Saturday, February 8, 2025

The Coliseum

 

The Coliseum. I can't help but appreciate the aesthetic. It's a beautiful structure. Every year the layout changes somewhat. What a job it must be to design it. 

Moon obscured by cloud tonight. Visible to the east but looks like a white pill diffusing in a milky liquid.

 325 words written today, all them just now. Pushing forward each day.

I spent much of the day down in the garage, bringing many heavy boxes up two flights of stairs to our apartment. Each was full of Jessica's books, all of them unopened since we moved here six years ago. If I carry that many boxes of books up the stairs every day, I would probably need no other exercises to strengthen my legs. I carried half as many boxes of books, inventoried and resealed with a numerical code, back down into the garage and placed them onto the metal shelves like I was building a tight fitting puzzle.

Six years. Amid the items in the garage I see items that, like the boxes of books, have remained unused and undisturbed since we moved here. So much has changed. Among the items see ones that remind of the state of mind I had moving in, when it was all new. We are not moving out yet, but I want to prepare for that because we both want to move on from this place (the complex I mean, and also maybe Scottsdale), even though there are many positive things about it. 

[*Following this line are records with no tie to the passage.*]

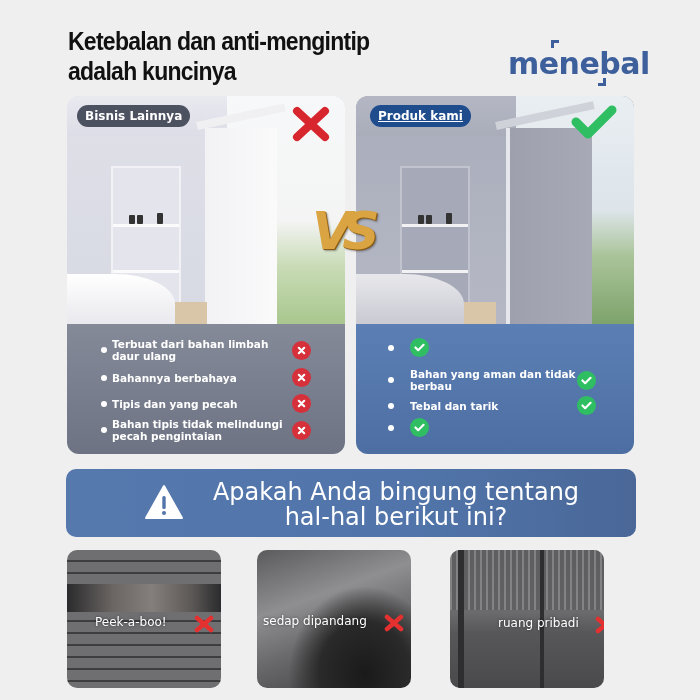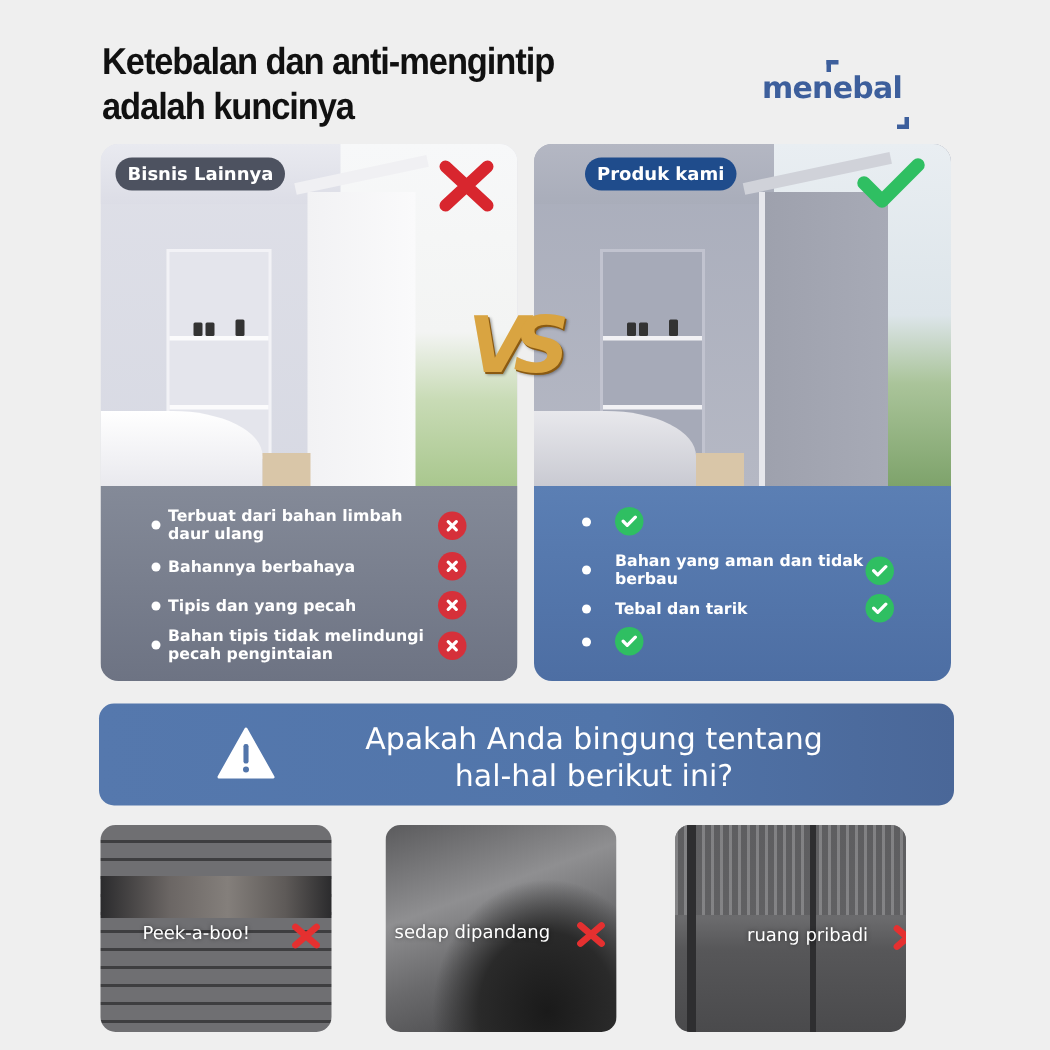--- a/index.html
+++ b/index.html
@@ -16,21 +16,21 @@
       color: #111; letter-spacing: -0.8px;
       transform: scaleX(0.92); transform-origin: left top;
     }
     .headline div { white-space: nowrap; }
     .logo {
       position: absolute; left: 508px; top: 38px; width: 110px; height: 52px;
     }
     .logo-text {
       position: absolute; left: 0; top: 8px;
       font-family: "DejaVu Sans", sans-serif; font-weight: 700;
-      font-size: 20px; color: #3d5f9c; letter-spacing: -0.5px;
+      font-size: 30px; color: #3d5f9c; letter-spacing: -0.5px;
     }
     .logo-corner-tl {
       position: absolute; left: 43px; top: 2px; width: 8px; height: 8px;
       border-left: 3px solid #3d5f9c; border-top: 3px solid #3d5f9c;
     }
     .logo-corner-br {
       position: absolute; left: 90px; top: 40px; width: 8px; height: 8px;
       border-right: 3px solid #3d5f9c; border-bottom: 3px solid #3d5f9c;
     }
 
@@ -81,21 +81,21 @@
     }
     .left .rail { left: 130px; width: 90px; }
     .right .rail { left: 140px; width: 100px; background:#d0d2d9; }
 
     .badge {
       position: absolute; left: 10px; top: 9px; height: 22px; padding: 0 8px;
       border-radius: 11px; font-size: 12px; font-weight: 700; color: #fff;
       display: flex; align-items: center; line-height: 1;
     }
     .left .badge { background: #4d5260; }
-    .right .badge { background: #1f4c8c; left: 34px; }
+    .right .badge { background: #1f4c8c; left: 14px; text-decoration: underline; }
 
     .mark-x { position:absolute; right: 14px; top: 10px; width: 40px; height: 36px; }
     .mark-check { position:absolute; right: 16px; top: 8px; width: 48px; height: 36px; }
 
     .feature-panel {
       position: absolute; left: 0; top: 228px; width: 100%; height: 130px;
       padding: 14px 0 0 0;
     }
     .left .feature-panel { background: linear-gradient(180deg,#848a98 0%,#6d7383 100%); }
     .right .feature-panel { background: linear-gradient(180deg,#5b7fb4 0%,#4d6ea3 100%); }
@@ -124,21 +124,21 @@
     }
 
     .banner {
       position: absolute; left: 66px; top: 469px; width: 570px; height: 68px;
       border-radius: 10px;
       background: linear-gradient(90deg,#5578ad 0%,#5175aa 60%,#4a6798 100%);
     }
     .warn-icon { position:absolute; left: 78px; top: 15px; width: 40px; height: 36px; }
     .banner-text {
       position: absolute; left: 140px; top: 11px; width: 380px; text-align: center;
-      color: #fff; font-size: 20px; line-height: 25px; font-weight: 400;
+      color: #fff; font-size: 24px; line-height: 25px; font-weight: 400;
       font-family: "DejaVu Sans", sans-serif;
     }
 
     .tile {
       position: absolute; top: 550px; width: 154px; height: 138px; border-radius: 10px; overflow: hidden;
     }
     .tile.t1 { left: 67px; background: repeating-linear-gradient(180deg,#6f6f72 0px,#6f6f72 10px,#3e3e40 10px,#3e3e40 12px); }
     .tile.t2 { left: 257px; background: radial-gradient(ellipse at 70% 90%, #1a1a1a 0%, #2a2a2a 30%, transparent 50%), linear-gradient(160deg,#5b5b5d 0%,#8f8f91 35%,#6a6a6c 60%,#3a3a3c 100%); }
     .tile.t3 { left: 450px; background: linear-gradient(180deg,#5d5d60 0%,#6b6b6d 45%,#575759 60%,#4a4a4c 100%); }
     .t1 .face { position:absolute; left: 0; top: 34px; width: 100%; height: 28px; background: linear-gradient(90deg,#2b2b2d 0%,#6b6664 30%,#847f7b 55%,#5e5a58 80%,#2b2b2d 100%); }

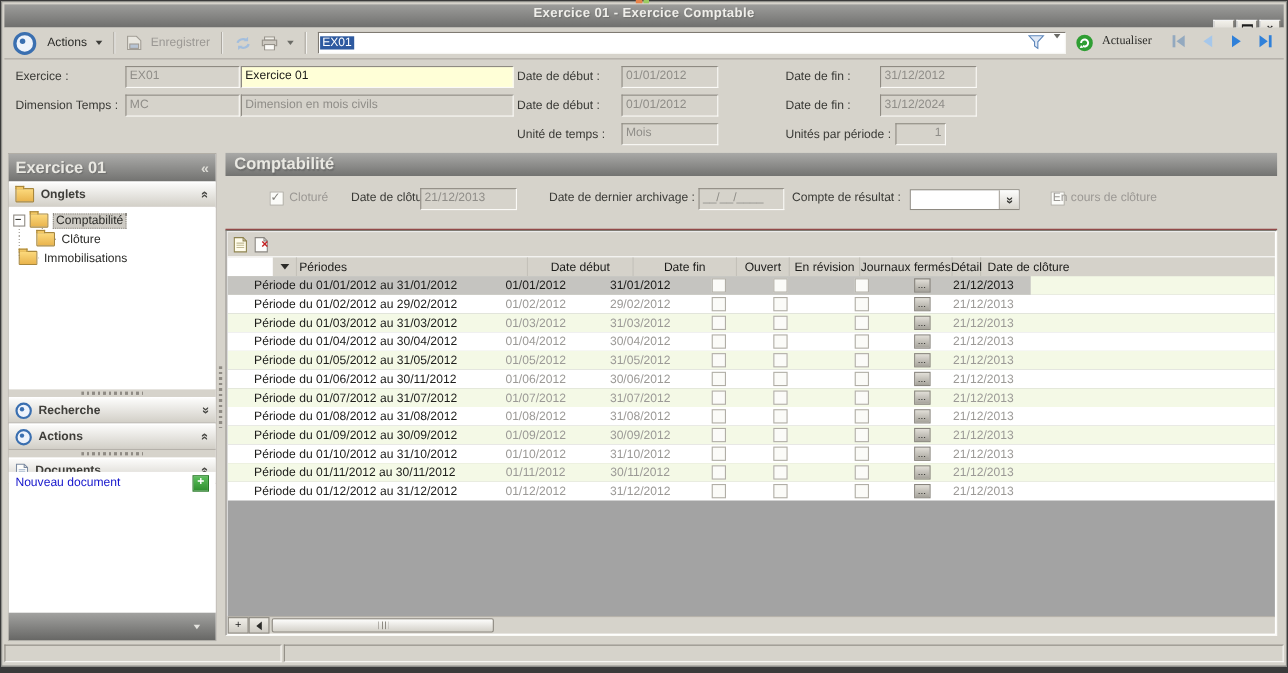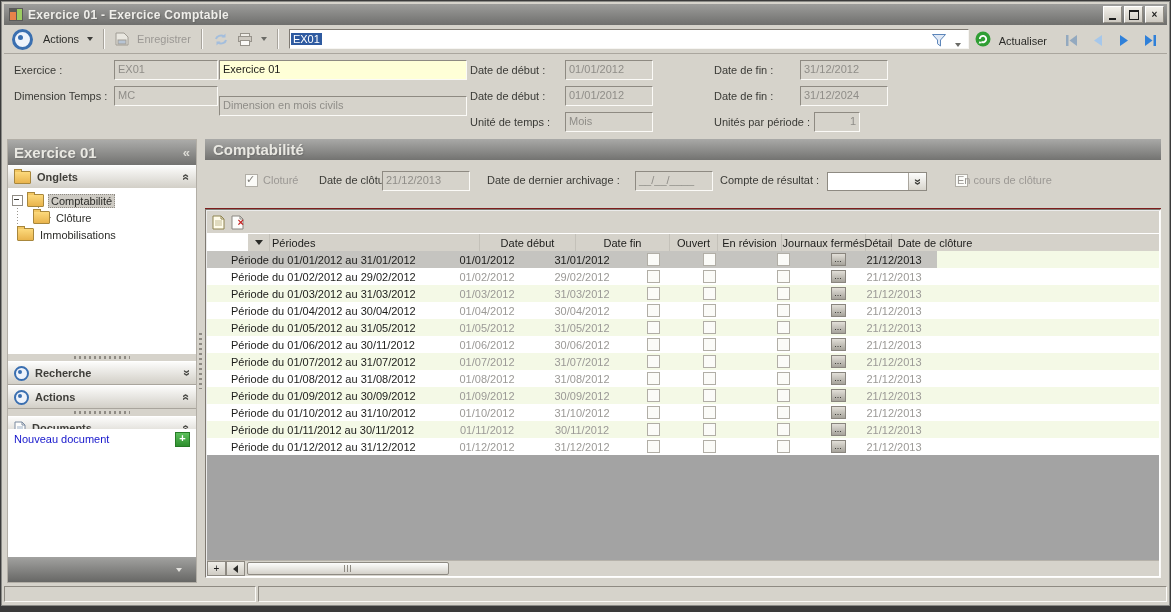--- a/index.html
+++ b/index.html
@@ -3,21 +3,21 @@
 <meta charset="utf-8">
 <style>
   html,body{margin:0;padding:0;}
   body{width:1171px;height:612px;position:relative;background:#3a3a3a;
        font-family:"Liberation Sans","DejaVu Sans",sans-serif;font-size:11px;color:#2b2b28;
        -webkit-font-smoothing:none;overflow:hidden;}
   .window{position:absolute;left:1px;right:1px;top:1px;bottom:6px;background:#d6d3cb;border:1px solid #8a8a86;}
 
   
   .titlebar{position:absolute;left:2px;right:2px;top:2px;height:21px;
-            background:linear-gradient(#9d9d9b,#6f6f6d);display:flex;align-items:center;padding:0 3px;}
+            background:linear-gradient(#9d9d9b,#6f6f6d);display:flex;align-items:center;padding:0 3px;flex-direction:column;}
   .app-icon{width:14px;height:13px;position:relative;margin:0 5px 0 2px;background:#5a5a58;}
   .app-icon .b1{position:absolute;left:1px;bottom:1px;width:6px;height:8px;background:#e8834a;}
   .app-icon .b2{position:absolute;right:1px;bottom:1px;width:5px;height:11px;background:#9ccc62;}
   .title-text{color:#efeeea;font-weight:bold;font-size:12px;letter-spacing:.3px;text-shadow:1px 1px 1px #55555366;}
   .win-btns{margin-left:auto;display:flex;gap:2px;}
   .win-btn{width:17px;height:15px;background:linear-gradient(#f2f0ea,#cdc9c1);border:1px solid #8e8a82;
            border-top-color:#fff;border-left-color:#fff;display:flex;align-items:center;justify-content:center;
            font-size:10px;font-weight:bold;color:#1c1c1c;line-height:1;}
   .glyph-min{width:7px;height:2px;background:#1c1c1c;margin-top:8px;}
   .glyph-max{width:8px;height:7px;border:1px solid #1c1c1c;border-top-width:2px;}
@@ -31,21 +31,21 @@
   .bullseye.small{width:11px;height:11px;border-width:2px;margin:0;}
   .bullseye.small::after{left:2px;top:2px;width:4px;height:4px;}
   .tb-label{margin:0 4px;color:#2b2b28;}
   .tb-label.disabled{color:#9b9894;}
   .arr-down{width:0;height:0;border-left:3px solid transparent;border-right:3px solid transparent;border-top:4px solid #3c3c38;margin:0 4px;}
   .arr-down.lite{border-top-color:#6b6b66;}
   .icon-gap{margin:0 4px;display:flex;align-items:center;}
   .main-input{width:676px;height:18px;background:#fff;border:1px solid #7f7a72;border-bottom-color:#f6f5f2;border-right-color:#f6f5f2;
               display:flex;align-items:center;padding:0 1px;margin-left:4px;}
   .sel-text{background:#2e5aa0;color:#fff;padding:0 2px;font-size:11px;}
-  .tb-right{position:absolute;right:8px;display:flex;align-items:flex-end;gap:4px;}
+  .tb-right{position:absolute;right:8px;display:flex;align-items:flex-start;gap:4px;font-family:Liberation Serif, serif;}
 
   
   .form-area{position:absolute;left:0;right:0;top:52px;height:84px;}
   .f-label{position:absolute;color:#3a3a36;}
   .f-field{position:absolute;height:16px;border:1px solid #8e8a82;border-bottom-color:#fbfaf7;border-right-color:#fbfaf7;
            background:#d6d3cb;color:#8f8d88;padding:1px 3px;line-height:15px;}
   .f-field.editable{background:#ffffd7;color:#1b1b18;}
 
   
   .sidebar{position:absolute;left:5px;top:137px;width:188px;bottom:22px;background:#fff;border:1px solid #b2aea6;}
@@ -239,21 +239,21 @@
     </span>
   </div>
 
   <div class="form-area">
     <span class="f-label" style="left:12px;top:10px;">Exercice :</span>
     <span class="f-field" style="left:112px;top:6px;width:96px;">EX01</span>
     <span class="f-field editable" style="left:217px;top:6px;width:240px;">Exercice 01</span>
 
     <span class="f-label" style="left:12px;top:36px;">Dimension Temps :</span>
     <span class="f-field" style="left:112px;top:32px;width:96px;">MC</span>
-    <span class="f-field" style="left:217px;top:32px;width:240px;margin-top:10px;">Dimension en mois civils</span>
+    <span class="f-field" style="left:217px;top:32px;width:240px;">Dimension en mois civils</span>
 
     <span class="f-label" style="left:468px;top:10px;">Date de début :</span>
     <span class="f-field" style="left:563px;top:6px;width:80px;">01/01/2012</span>
     <span class="f-label" style="left:712px;top:10px;">Date de fin :</span>
     <span class="f-field" style="left:798px;top:6px;width:80px;">31/12/2012</span>
 
     <span class="f-label" style="left:468px;top:36px;">Date de début :</span>
     <span class="f-field" style="left:563px;top:32px;width:80px;">01/01/2012</span>
     <span class="f-label" style="left:712px;top:36px;">Date de fin :</span>
     <span class="f-field" style="left:798px;top:32px;width:80px;">31/12/2024</span>
@@ -331,21 +331,21 @@
   <div class="main">
     <div class="panel-header">
       <span class="panel-title">Comptabilité</span>
     </div>
 
     <div class="filter-row">
       <span class="fi cb checked" style="left:40px;"></span>
       <span class="fi dis-label" style="left:58px;">Cloturé</span>
       <span class="fi f-label" style="left:114px;">Date de clôture :</span>
       <span class="f-field" style="left:177px;top:11px;width:80px;">21/12/2013</span>
-      <span class="fi f-label" style="left:282px;">Date de dernier archivage :</span>
+      <span class="fi f-label" style="left:294px;">Date de dernier archivage :</span>
       <span class="f-field" style="left:430px;top:11px;width:70px;">__/__/____</span>
       <span class="fi f-label" style="left:515px;">Compte de résultat :</span>
       <span class="dd-box" style="left:622px;width:98px;">
         <span></span>
         <span class="dd-btn"></span>
       </span>
       <span class="fi cb" style="left:734px;"></span>
       <span class="fi dis-label" style="left:752px;">En cours de clôture</span>
     </div>
 

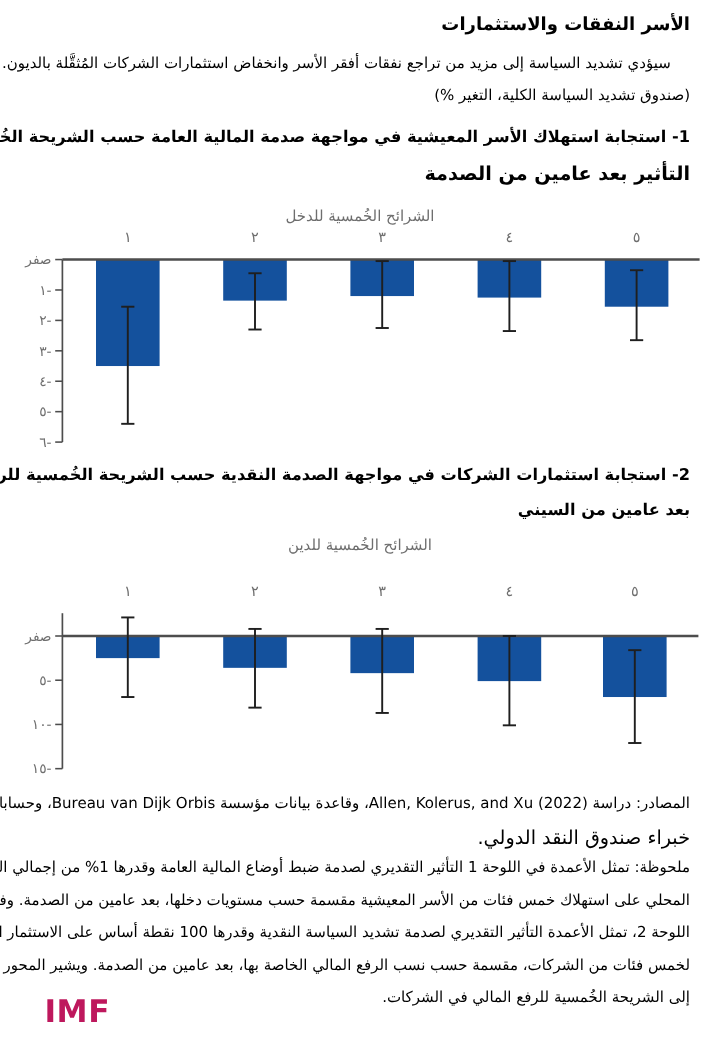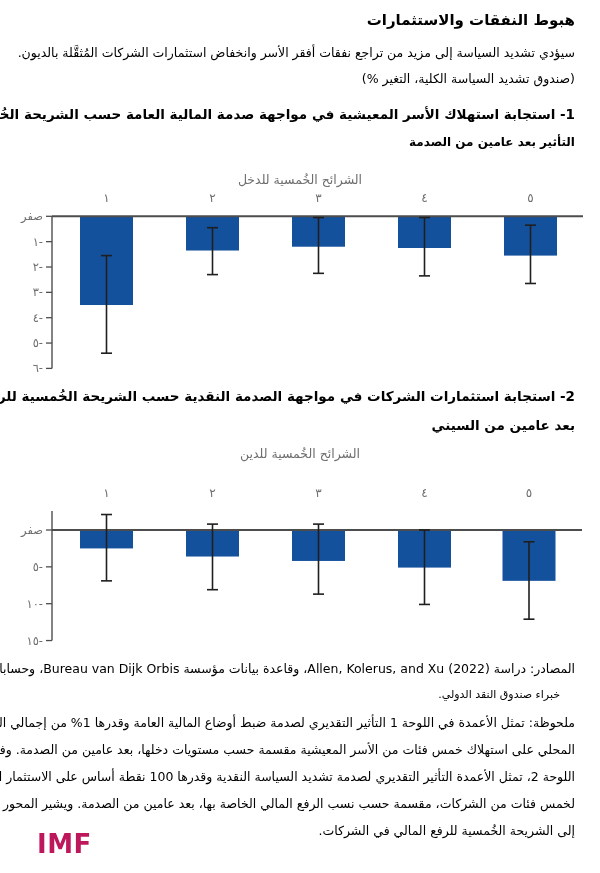--- a/index.html
+++ b/index.html
@@ -1,40 +1,40 @@
 <!DOCTYPE html>
 <html lang="ar"><head>
 <meta charset="utf-8">
 <style>
   * { margin:0; padding:0; box-sizing:border-box; }
   html,body { width:600px; height:873px; background:#ffffff; overflow:hidden; }
   body { position:relative; font-family:"DejaVu Sans", sans-serif; color:#000; }
   .abs { position:absolute; }
   .rtl { direction:rtl; text-align:right; white-space:nowrap; }
   .page-title { top:11px; right:25px; font-size:15px; font-weight:bold; }
-  .subtitle   { top:45px; right:25px; font-size:12.5px; }
+  .subtitle   { top:45px; right:41px; font-size:12.5px; }
   .units      { top:71px; right:25px; font-size:12.5px; }
   .h1a { top:106px; right:25px; font-size:13.5px; font-weight:bold; }
-  .h1b { top:135px; right:25px; font-size:12px; font-weight:bold; }
+  .h1b { top:135px; right:25px; font-size:16px; font-weight:bold; }
   .h2a { top:388px; right:25px; font-size:13.5px; font-weight:bold; }
   .h2b { top:417px; right:25px; font-size:13.5px; font-weight:bold; }
   .chart1 { top:166px; left:0; }
   .chart2 { top:440px; left:0; }
   .src1 { top:661px; right:25px; font-size:12.5px; }
-  .src2 { top:688px; right:40px; font-size:11px; }
+  .src2 { top:688px; right:25px; font-size:16px; }
   .note-line { right:25px; font-size:12.5px; }
   .n1 { top:715px; } .n2 { top:742px; } .n3 { top:769px; }
   .n4 { top:796px; } .n5 { top:823px;text-align:center; } .n6 { top:886px; }
   .imf-logo { left:37px; top:829px; font-size:26px; font-weight:bold; letter-spacing:0.5px; }
   svg text { font-family:"DejaVu Sans", sans-serif; }
 </style>
 </head>
 <body>
 
-<div class="abs rtl page-title">هبوط النفقات والاستثمارات</div>
+<div class="abs rtl page-title">الأسر النفقات والاستثمارات</div>
 <div class="abs rtl subtitle">سيؤدي تشديد السياسة إلى مزيد من تراجع نفقات أفقر الأسر وانخفاض استثمارات الشركات المُثقَّلة بالديون.</div>
 <div class="abs rtl units">(صندوق تشديد السياسة الكلية، التغير %)</div>
 
 <div class="abs rtl h1a">1- استجابة استهلاك الأسر المعيشية في مواجهة صدمة المالية العامة حسب الشريحة الخُمسية للدخل،</div>
 <div class="abs rtl h1b">التأثير بعد عامين من الصدمة</div>
 
 <svg class="abs chart1" id="chart1-svg" width="600" height="214" viewBox="0 0 600 214">
     <text x="300" y="18" text-anchor="middle" font-size="12.5" fill="#6e6e6e">الشرائح الخُمسية للدخل</text>
     <text x="106.5" y="36" text-anchor="middle" font-size="12" fill="#6e6e6e">١</text>
     <text x="212.5" y="36" text-anchor="middle" font-size="12" fill="#6e6e6e">٢</text>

During the afternoon we had the golf tournament on television, something I would never imagine I would do---watch golf.  At times the network coverage from the blimp caught sight of the McDowell Mountains, familiar from every walk I do in the park or down to Bell Road. The announcers were disappointed because no one made a hole-in-one today on the 16th hole. The 16th hole is where the 24,000-person "Coliseum" was erected over the last three months, starting at Thanksgiving time. They will start taking it apart on Monday, I suppose, and then put it up next year.  It is amazing operation, all for a four-day event once a year. It reminds me of a bullfighting ring and is meant to provide an intense spectator event as the golfers come to the green. It's a short "par 3" hole, so holes-in-one are not uncommon. If someone makes a hole-in-one in the Coliseum, by tradition the crowd launches their plastic beer cups onto the green, and the grounds crew has to clean it up. This is part of the "quirkiness" of the tournament that people love.  People still talk about how one year, about twenty years ago, the famous golfer Tiger Woods made a hole-in-one and was showered with beer cups.

Also they have concerts there by famous musicians. Tonight we will probably hear the music from where we live, mixed with the nighttime construction work ripping up my undeveloped desert preserve.

Can I confess something? This may sound uncharitable, and I know it is. I am appreciative of the benefits of living here, including the whimsy of the golf tournament. But in reality I hate Scottsdale. In many ways I am downright miserable living here.